The preparations for Christmas begin here with the commencement of the Advent season. It starts from four Sundays before Christmas Day and continues until December 25. For devout Christians, Advent is a time to keep away from dairy and animal products (like milk, meat, eggs and the like) and indulge themselves in penance and religious reflection.
But the Christmas festivities are actually believed to begin here after St. Lucille's Day, the last holiday of Advent. Gift shops in the country stuff themselves with gifts, apparels and decorative items for the season and these are whisked away by enthusiastic buyers. On Christmas Eve, family members gather to set up Pine trees in their homes and decorate these in a beautiful manner. Other than in individual homes, these are also erected in public spots. These are usually taken down before January 6th, the Day of Epiphany.

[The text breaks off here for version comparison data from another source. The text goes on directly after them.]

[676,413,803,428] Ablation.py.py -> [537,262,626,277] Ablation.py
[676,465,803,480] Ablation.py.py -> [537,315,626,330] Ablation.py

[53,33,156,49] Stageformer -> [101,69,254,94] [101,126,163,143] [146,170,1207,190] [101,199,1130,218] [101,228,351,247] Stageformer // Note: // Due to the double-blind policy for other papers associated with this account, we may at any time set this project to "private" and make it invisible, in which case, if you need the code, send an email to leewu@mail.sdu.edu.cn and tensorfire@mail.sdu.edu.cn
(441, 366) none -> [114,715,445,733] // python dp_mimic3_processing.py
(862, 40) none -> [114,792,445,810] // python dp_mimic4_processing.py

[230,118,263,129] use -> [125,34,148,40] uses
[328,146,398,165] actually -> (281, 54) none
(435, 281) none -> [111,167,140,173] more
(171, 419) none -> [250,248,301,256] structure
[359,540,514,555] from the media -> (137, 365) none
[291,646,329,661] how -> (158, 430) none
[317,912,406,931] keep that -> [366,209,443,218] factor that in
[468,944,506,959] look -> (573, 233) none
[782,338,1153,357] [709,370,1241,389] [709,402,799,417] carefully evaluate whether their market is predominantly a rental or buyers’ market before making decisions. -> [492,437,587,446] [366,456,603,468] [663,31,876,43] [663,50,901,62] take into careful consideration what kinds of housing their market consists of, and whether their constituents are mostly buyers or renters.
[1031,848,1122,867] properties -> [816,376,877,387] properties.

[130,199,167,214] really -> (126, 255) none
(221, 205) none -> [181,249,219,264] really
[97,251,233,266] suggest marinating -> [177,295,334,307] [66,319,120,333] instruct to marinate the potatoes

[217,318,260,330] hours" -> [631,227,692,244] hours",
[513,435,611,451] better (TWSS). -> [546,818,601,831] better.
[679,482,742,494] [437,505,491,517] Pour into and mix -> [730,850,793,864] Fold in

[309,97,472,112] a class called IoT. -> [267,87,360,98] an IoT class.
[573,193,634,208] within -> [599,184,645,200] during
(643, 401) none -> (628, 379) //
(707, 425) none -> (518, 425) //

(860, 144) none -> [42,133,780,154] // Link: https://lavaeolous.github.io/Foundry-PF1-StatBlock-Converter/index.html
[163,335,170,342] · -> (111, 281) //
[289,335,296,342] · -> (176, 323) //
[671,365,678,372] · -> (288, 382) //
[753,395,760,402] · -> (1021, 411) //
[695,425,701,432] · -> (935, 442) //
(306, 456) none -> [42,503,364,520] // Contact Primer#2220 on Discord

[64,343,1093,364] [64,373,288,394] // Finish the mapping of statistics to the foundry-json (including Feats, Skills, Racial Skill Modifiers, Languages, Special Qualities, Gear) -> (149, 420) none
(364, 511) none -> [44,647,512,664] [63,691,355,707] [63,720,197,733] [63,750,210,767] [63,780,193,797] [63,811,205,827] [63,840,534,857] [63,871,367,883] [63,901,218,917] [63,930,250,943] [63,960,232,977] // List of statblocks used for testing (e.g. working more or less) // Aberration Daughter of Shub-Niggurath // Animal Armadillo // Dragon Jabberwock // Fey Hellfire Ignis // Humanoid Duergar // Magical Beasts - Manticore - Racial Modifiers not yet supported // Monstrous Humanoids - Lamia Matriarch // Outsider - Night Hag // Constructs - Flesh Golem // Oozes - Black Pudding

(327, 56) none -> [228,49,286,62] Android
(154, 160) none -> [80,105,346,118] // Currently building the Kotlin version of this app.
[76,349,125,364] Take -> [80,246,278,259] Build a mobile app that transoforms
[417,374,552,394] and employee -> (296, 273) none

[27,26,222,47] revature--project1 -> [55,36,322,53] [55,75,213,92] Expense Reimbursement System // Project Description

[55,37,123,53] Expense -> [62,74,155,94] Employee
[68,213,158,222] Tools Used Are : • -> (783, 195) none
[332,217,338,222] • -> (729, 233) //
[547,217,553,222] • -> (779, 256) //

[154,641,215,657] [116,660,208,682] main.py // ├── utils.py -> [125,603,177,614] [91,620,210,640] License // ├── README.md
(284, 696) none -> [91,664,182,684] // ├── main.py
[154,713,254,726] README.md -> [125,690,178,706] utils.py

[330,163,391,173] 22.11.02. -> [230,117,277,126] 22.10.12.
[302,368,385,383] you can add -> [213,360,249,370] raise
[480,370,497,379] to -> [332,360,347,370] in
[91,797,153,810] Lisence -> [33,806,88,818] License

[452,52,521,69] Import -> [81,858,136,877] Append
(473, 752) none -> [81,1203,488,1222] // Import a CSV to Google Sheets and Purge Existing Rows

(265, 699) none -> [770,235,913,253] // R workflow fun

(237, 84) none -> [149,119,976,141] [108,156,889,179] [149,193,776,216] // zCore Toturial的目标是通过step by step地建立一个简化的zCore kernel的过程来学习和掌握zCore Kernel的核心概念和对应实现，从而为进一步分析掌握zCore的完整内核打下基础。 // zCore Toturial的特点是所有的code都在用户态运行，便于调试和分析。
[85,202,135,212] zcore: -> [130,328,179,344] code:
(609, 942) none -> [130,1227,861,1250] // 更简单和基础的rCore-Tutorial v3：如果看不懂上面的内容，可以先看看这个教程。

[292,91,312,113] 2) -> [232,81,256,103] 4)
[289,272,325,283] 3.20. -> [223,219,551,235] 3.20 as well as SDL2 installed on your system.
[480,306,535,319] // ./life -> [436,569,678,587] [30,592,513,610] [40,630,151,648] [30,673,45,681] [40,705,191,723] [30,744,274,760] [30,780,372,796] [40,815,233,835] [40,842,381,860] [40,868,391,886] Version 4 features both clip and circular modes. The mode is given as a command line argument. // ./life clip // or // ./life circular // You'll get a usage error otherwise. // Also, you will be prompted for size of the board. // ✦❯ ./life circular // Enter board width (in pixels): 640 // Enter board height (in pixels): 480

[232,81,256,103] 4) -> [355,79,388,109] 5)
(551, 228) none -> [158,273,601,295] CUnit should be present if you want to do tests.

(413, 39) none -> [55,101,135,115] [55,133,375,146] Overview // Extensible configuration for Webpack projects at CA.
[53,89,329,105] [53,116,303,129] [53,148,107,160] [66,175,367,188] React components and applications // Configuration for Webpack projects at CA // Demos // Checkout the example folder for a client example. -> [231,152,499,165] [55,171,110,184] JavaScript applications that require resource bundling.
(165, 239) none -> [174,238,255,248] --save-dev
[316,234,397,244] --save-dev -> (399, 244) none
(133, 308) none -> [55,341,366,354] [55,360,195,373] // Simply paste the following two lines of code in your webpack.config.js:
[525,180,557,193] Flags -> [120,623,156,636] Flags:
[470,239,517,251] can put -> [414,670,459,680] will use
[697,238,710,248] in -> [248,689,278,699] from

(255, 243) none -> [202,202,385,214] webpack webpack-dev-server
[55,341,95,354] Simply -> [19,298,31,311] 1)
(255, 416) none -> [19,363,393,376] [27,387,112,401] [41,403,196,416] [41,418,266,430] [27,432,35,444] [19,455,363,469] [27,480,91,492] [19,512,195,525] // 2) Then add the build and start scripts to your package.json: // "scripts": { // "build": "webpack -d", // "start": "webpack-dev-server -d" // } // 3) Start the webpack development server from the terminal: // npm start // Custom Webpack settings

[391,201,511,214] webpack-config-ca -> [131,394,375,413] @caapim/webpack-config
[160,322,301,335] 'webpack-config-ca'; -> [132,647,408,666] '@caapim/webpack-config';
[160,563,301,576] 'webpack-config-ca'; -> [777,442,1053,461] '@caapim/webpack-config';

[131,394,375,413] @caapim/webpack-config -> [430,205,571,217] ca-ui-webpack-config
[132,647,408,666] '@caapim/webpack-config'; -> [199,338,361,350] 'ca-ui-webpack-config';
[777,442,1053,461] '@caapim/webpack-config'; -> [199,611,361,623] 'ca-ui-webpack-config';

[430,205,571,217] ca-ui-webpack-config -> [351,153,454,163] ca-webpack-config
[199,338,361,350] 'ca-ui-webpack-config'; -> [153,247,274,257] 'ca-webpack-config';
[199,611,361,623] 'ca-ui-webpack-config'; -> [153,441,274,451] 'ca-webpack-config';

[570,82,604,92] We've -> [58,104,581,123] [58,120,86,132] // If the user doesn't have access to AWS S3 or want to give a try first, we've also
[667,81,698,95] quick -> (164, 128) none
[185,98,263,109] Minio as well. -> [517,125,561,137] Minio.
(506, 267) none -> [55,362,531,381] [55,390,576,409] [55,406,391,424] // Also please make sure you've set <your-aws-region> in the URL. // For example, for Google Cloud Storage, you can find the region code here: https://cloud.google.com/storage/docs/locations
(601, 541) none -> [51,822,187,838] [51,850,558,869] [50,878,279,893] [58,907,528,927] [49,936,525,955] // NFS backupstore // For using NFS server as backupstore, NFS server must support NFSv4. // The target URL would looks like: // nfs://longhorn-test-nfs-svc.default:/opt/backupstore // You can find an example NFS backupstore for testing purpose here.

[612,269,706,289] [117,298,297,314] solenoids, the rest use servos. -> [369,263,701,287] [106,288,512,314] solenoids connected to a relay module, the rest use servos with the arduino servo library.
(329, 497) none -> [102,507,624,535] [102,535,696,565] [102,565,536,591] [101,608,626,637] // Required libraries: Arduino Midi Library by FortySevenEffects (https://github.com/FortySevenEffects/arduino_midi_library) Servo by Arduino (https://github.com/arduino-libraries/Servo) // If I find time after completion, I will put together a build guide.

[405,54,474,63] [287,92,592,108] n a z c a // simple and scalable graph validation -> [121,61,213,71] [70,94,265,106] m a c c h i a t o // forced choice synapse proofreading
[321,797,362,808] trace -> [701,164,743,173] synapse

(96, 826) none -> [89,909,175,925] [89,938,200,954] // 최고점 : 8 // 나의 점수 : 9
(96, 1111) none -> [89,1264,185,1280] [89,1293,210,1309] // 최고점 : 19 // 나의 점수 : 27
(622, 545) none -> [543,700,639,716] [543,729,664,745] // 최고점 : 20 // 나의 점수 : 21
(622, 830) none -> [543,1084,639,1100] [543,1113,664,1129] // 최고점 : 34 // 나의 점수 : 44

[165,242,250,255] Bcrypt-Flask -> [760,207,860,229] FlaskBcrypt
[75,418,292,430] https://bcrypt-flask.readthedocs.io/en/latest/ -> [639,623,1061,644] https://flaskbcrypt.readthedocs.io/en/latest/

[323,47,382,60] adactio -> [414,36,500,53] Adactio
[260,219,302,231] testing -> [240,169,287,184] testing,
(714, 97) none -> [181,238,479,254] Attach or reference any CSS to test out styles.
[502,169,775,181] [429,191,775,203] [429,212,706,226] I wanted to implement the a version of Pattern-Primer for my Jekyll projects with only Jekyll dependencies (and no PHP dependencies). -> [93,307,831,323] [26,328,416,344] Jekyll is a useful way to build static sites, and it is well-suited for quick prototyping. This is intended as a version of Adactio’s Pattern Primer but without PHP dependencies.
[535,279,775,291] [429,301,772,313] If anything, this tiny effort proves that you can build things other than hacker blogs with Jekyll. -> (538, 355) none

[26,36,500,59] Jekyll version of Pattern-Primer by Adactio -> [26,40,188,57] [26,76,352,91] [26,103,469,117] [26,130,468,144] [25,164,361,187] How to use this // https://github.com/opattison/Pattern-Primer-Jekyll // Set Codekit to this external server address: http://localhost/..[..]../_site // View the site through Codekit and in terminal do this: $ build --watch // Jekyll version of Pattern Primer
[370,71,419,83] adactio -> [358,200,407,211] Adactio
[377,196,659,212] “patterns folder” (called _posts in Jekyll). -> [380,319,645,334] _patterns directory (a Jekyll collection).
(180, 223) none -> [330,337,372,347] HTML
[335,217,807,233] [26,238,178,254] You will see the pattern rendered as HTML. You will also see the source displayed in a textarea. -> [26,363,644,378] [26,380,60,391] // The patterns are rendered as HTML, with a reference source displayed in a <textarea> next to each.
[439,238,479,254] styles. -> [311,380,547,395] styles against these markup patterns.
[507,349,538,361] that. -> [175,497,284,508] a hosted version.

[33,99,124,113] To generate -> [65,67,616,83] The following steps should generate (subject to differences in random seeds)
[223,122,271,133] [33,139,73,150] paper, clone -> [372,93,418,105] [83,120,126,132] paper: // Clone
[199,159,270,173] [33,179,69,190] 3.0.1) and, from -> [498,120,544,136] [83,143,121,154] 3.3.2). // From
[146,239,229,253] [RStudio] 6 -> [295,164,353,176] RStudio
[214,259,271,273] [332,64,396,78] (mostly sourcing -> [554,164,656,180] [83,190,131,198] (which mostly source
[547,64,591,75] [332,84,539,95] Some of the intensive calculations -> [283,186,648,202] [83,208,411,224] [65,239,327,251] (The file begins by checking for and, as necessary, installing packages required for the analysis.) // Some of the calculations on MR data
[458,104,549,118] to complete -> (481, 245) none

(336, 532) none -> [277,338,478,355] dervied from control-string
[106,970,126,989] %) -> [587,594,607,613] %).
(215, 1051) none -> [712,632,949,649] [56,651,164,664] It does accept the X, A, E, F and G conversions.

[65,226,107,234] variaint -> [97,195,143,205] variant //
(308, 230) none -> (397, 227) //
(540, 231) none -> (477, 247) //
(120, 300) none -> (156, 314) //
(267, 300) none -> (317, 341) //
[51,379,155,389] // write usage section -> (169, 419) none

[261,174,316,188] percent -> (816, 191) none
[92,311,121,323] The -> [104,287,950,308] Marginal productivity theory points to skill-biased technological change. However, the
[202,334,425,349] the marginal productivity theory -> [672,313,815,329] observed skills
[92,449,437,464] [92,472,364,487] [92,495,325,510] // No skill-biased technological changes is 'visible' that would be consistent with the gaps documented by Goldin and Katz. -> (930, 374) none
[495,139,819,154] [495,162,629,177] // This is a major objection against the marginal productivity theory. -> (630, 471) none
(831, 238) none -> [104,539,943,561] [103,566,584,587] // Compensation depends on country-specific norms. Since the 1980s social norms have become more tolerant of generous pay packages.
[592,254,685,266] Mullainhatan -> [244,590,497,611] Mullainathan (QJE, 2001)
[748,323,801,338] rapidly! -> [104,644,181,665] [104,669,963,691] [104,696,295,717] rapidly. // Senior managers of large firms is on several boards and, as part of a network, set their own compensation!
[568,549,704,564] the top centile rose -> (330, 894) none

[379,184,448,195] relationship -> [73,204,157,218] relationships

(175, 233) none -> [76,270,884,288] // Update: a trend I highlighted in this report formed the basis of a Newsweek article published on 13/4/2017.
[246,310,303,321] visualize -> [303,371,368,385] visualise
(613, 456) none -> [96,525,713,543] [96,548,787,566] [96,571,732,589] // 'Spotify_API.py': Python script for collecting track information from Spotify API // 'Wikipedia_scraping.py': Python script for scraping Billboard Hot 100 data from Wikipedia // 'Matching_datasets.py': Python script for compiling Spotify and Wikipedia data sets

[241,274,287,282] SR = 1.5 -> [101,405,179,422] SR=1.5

On Christmas Eve, families attend the Midnight Mass at local churches along with their friends and family members. Fishes are the main highlight of the Christmas dinner. Fish scales are traditionally under Christmas dinner plates or under the tablecloth with the belief that doing this would usher in wealth to the house. Carrying a fish scale in the wallet all year is also said to ensure that the person will never be short of money.
An ancient tradition still practiced here involves putting a cherry branch in water indoors to bloom. If it blooms on Christmas Day, it is believed to be an omen of good luck, and also a sign that the winter may be short.
In the 19th century, Christmas in Czechoslovakia was more of a secular holiday. But the Second World War and the subsequent Communist regime saw the holiday become even more secular. Being atheists, the Communists tried to do away with the religious connotation of the occassion. But they failed to replace Baby Jesus, who is believed to be the bringer of presents to the children here, with Grandfather Frost. They were also unsuccesful in moving the celebration of Christmas Eve to New Year's Eve.